Writing passionately about my poet-friend who suffered a near-fatal blood clot felt like handling lightning. Before submitting the poem to Plume, I sent it to my friend to make sure there would be no sense of violation. Bless his heart, he told me he was honored. We have become better friends since I shared the taboo poem.
Couplets suggest a love story. And the last couplet, with its wry reference to a lying Verlaine, casts some doubt on our reliable narrator. Just a friend? Really?
Maybe all poems are “breaking silences” poems. This one caused some glass to shatter, walls to crumble, and a bond between poets of different ages to strengthen. Our poem is also about trusting the reader.
In “Dante Confidential,” another Muse tries to shut down the poet. This time, my old friend Dante Alighieri speaks out. His being dead has never been an obstacle to our dialogue. My previous book, The Love That Moves Me, includes many visitations from Dante and Beatrice. My main fear at the start of that work was that Dante would speak to me in Italian, and I would understand about as much as if a duck confided in me. Never fear, Dante and Beatrice kindly spoke in the American Idiom. In this poem, Dante offers both poetry and love advice: “You need too much time with him.”
I argue with Dante in this poem. Having just heard a TED Talk about beauty and survival, I press for more time near the beloved. The banter in our couplets winds up with one serious notification––and hopefully with a touch of wit. The last three lines of the poem are all monosyllables that punctuate and puncture the romance with laughter and rhythmical rat-a-tat.
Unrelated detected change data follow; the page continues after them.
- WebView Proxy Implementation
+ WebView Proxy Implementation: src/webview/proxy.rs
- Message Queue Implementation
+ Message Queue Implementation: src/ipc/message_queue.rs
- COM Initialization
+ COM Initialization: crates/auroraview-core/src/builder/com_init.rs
Carol Kner on “Invitation to the Dance” and “Pieces of us Keep Breaking Off “
Both of these poems were written in response to the awful fallibility of people whom I loved. I wrote “Invitation to the Dance” after we–my nieces, my brother-in-law, and my daughter–had gathered around my sister’s hospital bed and decided to take her off life support. After she died, however, we noticed that they had forgotten to disconnect the SCD (Sequential Compression Device) boots and her feet continued to do an eerie little dance.
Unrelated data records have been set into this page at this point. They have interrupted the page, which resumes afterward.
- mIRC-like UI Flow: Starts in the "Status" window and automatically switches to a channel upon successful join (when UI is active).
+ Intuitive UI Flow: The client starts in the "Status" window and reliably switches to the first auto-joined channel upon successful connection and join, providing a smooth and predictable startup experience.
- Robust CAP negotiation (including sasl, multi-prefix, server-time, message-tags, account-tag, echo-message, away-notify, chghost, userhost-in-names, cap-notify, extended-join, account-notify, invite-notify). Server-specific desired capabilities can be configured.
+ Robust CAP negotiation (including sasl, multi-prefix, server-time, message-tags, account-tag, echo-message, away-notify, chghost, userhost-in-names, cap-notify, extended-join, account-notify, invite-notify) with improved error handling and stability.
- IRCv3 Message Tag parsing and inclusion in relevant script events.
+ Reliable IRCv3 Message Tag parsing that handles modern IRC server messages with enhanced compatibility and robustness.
I wrote Pieces of us Keep Breaking Off after an especially trying night with my husband who struggled with Parkinson’s Disease. We both struggled, and though he suffered from the kind of dementia that accompanies that affliction, he realized on some level that he wasn’t himself, and said to me one day, “Pieces of us keep breaking off.” That phrase seemed to encapsulate the frustration that had begun to disturb what had been a happy 55-year marriage.
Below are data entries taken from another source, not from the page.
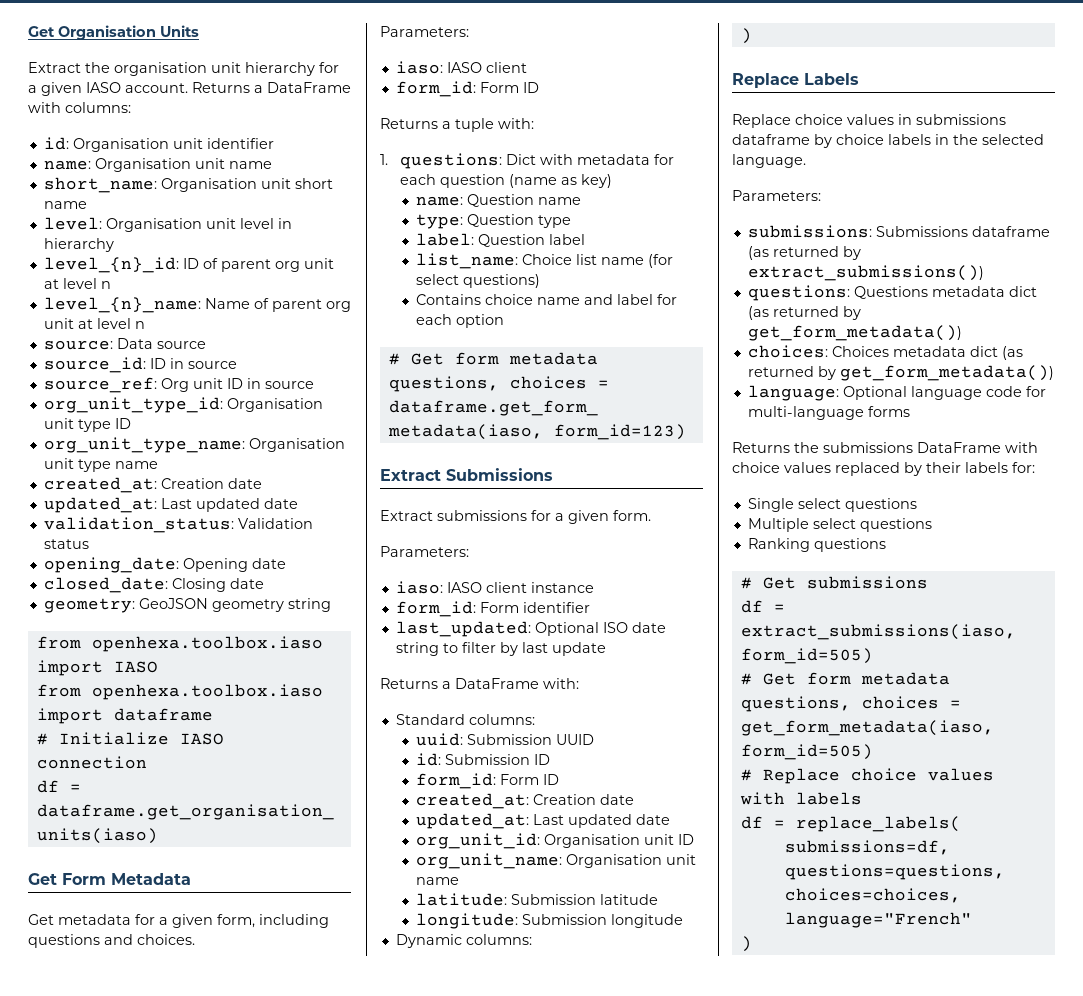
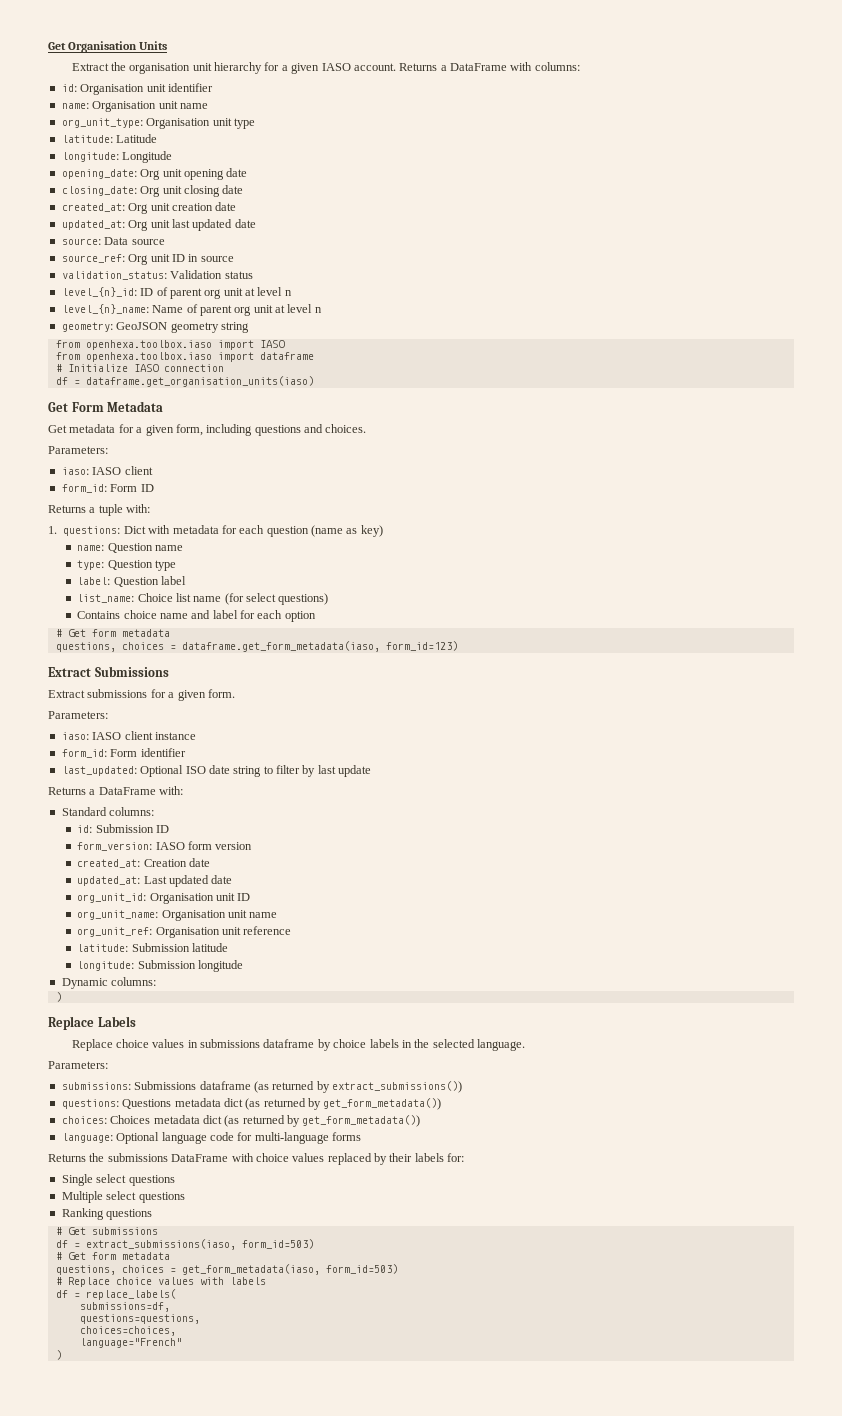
- short_name: Organisation unit short name
- level: Organisation unit level in hierarchy
+ org_unit_type: Organisation unit type
+ latitude: Latitude
+ longitude: Longitude
+ opening_date: Org unit opening date
+ closing_date: Org unit closing date
+ created_at: Org unit creation date
+ updated_at: Org unit last updated date
+ source: Data source
+ source_ref: Org unit ID in source
+ validation_status: Validation status
- source: Data source
- source_id: ID in source
- source_ref: Org unit ID in source
- org_unit_type_id: Organisation unit type ID
- org_unit_type_name: Organisation unit type name
- created_at: Creation date
- updated_at: Last updated date
- validation_status: Validation status
- opening_date: Opening date
- closed_date: Closing date
- uuid: Submission UUID
  id: Submission ID
- form_id: Form ID
+ form_version: IASO form version
+ org_unit_ref: Organisation unit reference
- df = extract_submissions(iaso, form_id=505)
+ df = extract_submissions(iaso, form_id=503)
- questions, choices = get_form_metadata(iaso, form_id=505)
+ questions, choices = get_form_metadata(iaso, form_id=503)

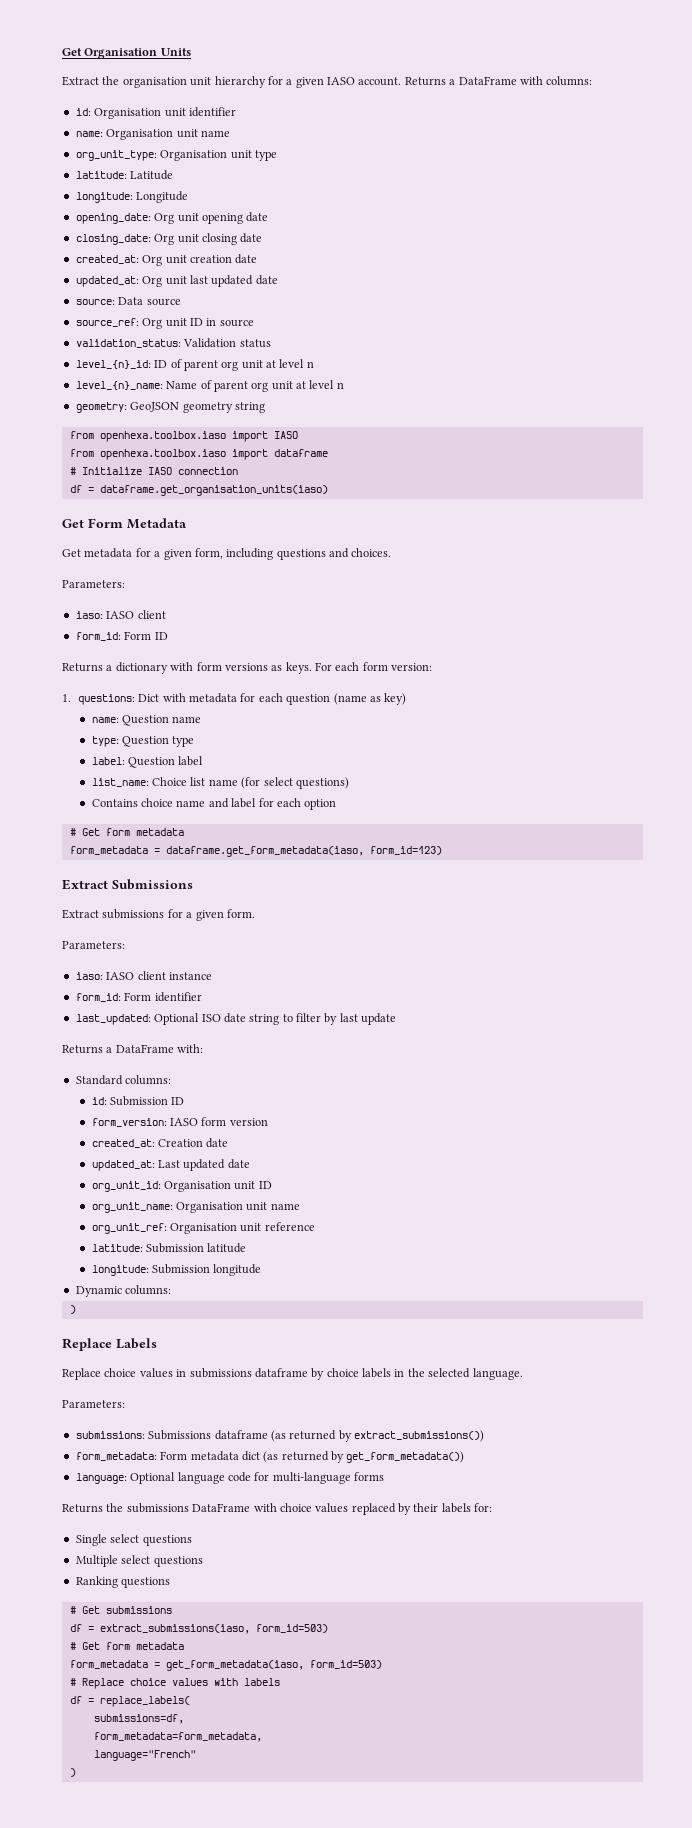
- Returns a tuple with:
+ Returns a dictionary with form versions as keys. For each form version:
- questions, choices = dataframe.get_form_metadata(iaso, form_id=123)
+ form_metadata = dataframe.get_form_metadata(iaso, form_id=123)
- questions: Questions metadata dict (as returned by get_form_metadata())
- choices: Choices metadata dict (as returned by get_form_metadata())
+ form_metadata: Form metadata dict (as returned by get_form_metadata())
- questions, choices = get_form_metadata(iaso, form_id=503)
+ form_metadata = get_form_metadata(iaso, form_id=503)
- questions=questions,
- choices=choices,
+ form_metadata=form_metadata,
Elizabeth Jacobson on “Notes On Desire”
This poem is part cento, part observation— essentially jerry-rigged from several sources— and one in a series of poems I’ve been working on which considers desire through example. I think the poem originated from what became the second stanza as it’s likely there were eight of us in a room talking about desire during a weekly salon where we study Chan koans. Although, almost every time, each poem I write happens in a different way, the collage or composite style poems have a similar evolution— a puzzle board materializes with several pieces missing, and then pieces are found: Online in the Science Times, between the pages of Harper’s Magazine, among the rustlings of genuine mating mockingbirds in a tropical tree.
Adam Tavel on “A Convalescent Bed in a Field of Yellow Tulips”
“A Convalescent Bed in a Field of Yellow Tulips” is both an elegy and anti-elegy that reimagines a scene of physical recovery, substituting a field in early spring for the clinical aridness of a hospital room. I dedicate the poem to Danny Lawless, my friend and the esteemed editor of Plume, since we both endured a period of successive griefs when the poem was written in late 2017.